** Opening Data for review block **

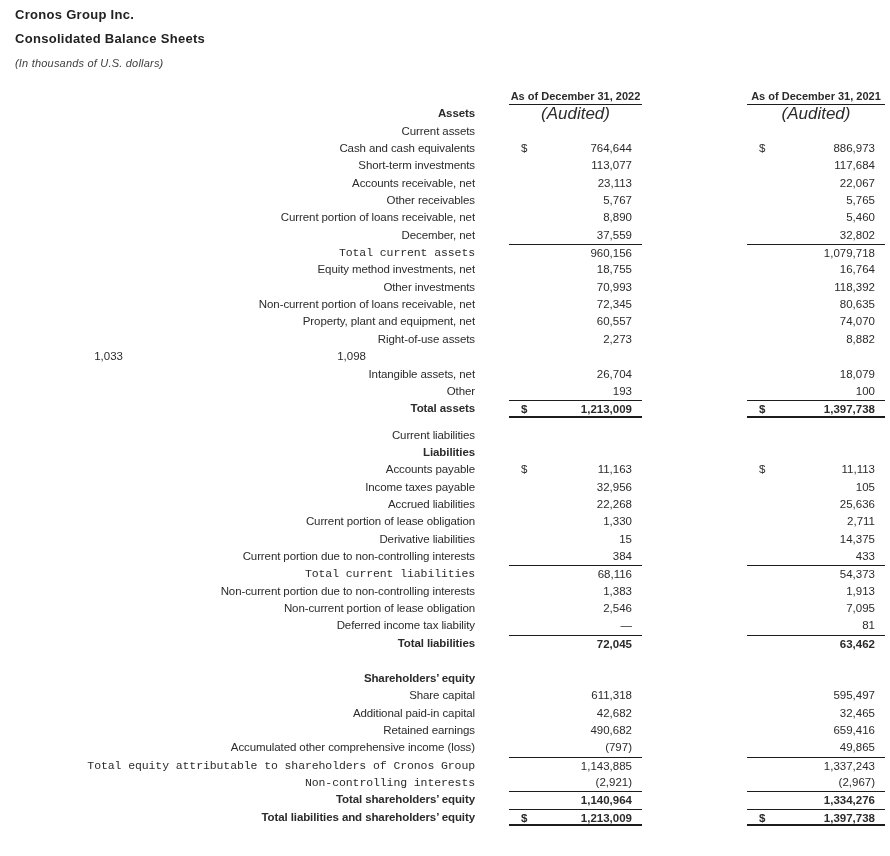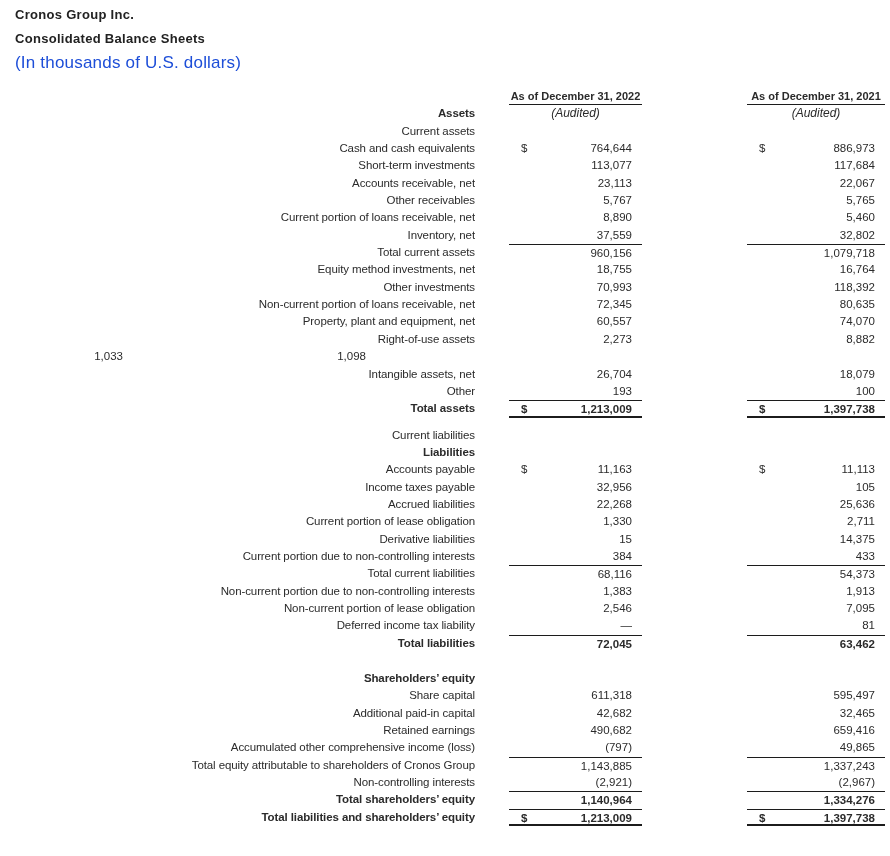--- a/index.html
+++ b/index.html
@@ -14,57 +14,58 @@
   .doc-header { padding: 8px 0 0 15px; }
   .t1 {
     font-weight: 700;
     font-size: 13px;
     letter-spacing: 0.3px;
     line-height: 14px;
     margin-bottom: 10px;
     color: #222;
   }
   .units {
-    font-size: 17px;
+    font-style: italic;
+    font-size: 11px;
     letter-spacing: 0.2px;
     line-height: 14px;
-    color: #1d4ed8;
+    color: #404040;
   }
 
   .table { margin: 18px 5px 0 0; }
   .row { display: flex; height: 17.35px; line-height: 17.35px; gap: 34px; }
   .lbl {
     flex: 1;
     font-size: 11.5px;
     letter-spacing: -0.1px;
     white-space: nowrap;
     overflow: hidden;
     text-align: right;
   }
   .ind0 { padding-left: 18px; }
   .ind1 { padding-left: 28px; }
-  .ind2 { padding-left: 36px; }
+  .ind2 { padding-left: 36px; font-family: Liberation Mono, monospace; }
   .b { font-weight: 700; }
 
   .cell { width: 133px; flex: none; }
   .cell.col2 { width: 138px; }
   .gapcol { width: 37px; flex: none; }
 
   .val { display: flex; justify-content: space-between; font-size: 11.5px; }
   .cur { padding-left: 12px; min-width: 12px; }
   .num { padding-right: 10px; }
 
   .colhead {
     font-weight: 700;
     font-size: 11px;
     text-align: center;
     white-space: nowrap;
     border-bottom: 1.5px solid var(--line, #1c1c1c);
   }
-  .audited { font-style: italic; font-size: 12px; text-align: center; }
+  .audited { font-style: italic; font-size: 17px; text-align: center; }
 
   .top { border-top: 1px solid var(--line, #1c1c1c); }
   .grand {
     border-top: 1px solid var(--line, #1c1c1c);
     border-bottom: 2.5px solid var(--line, #1c1c1c);
   }
   .spacer { width: 100%; }
 </style>
 </head>
 <body>
@@ -154,21 +155,21 @@
           <span class="cur"></span>
           <span class="num">8,890</span>
         </div>
         <div class="gapcol"></div>
         <div class="cell col2 val">
           <span class="cur"></span>
           <span class="num">5,460</span>
         </div>
       </div>
       <div class="row">
-        <div class="lbl ind1">Inventory, net</div>
+        <div class="lbl ind1">December, net</div>
         <div class="cell col1 val">
           <span class="cur"></span>
           <span class="num">37,559</span>
         </div>
         <div class="gapcol"></div>
         <div class="cell col2 val">
           <span class="cur"></span>
           <span class="num">32,802</span>
         </div>
       </div>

** Closing Data for review block **

- What is expected -
Return each line of the listing that holds the word "width".

- Expected answer -
   .cell { width: 133px; flex: none; }
   .cell.col2 { width: 138px; }
   .gapcol { width: 37px; flex: none; }
   .cur { padding-left: 12px; min-width: 12px; }
   .spacer { width: 100%; }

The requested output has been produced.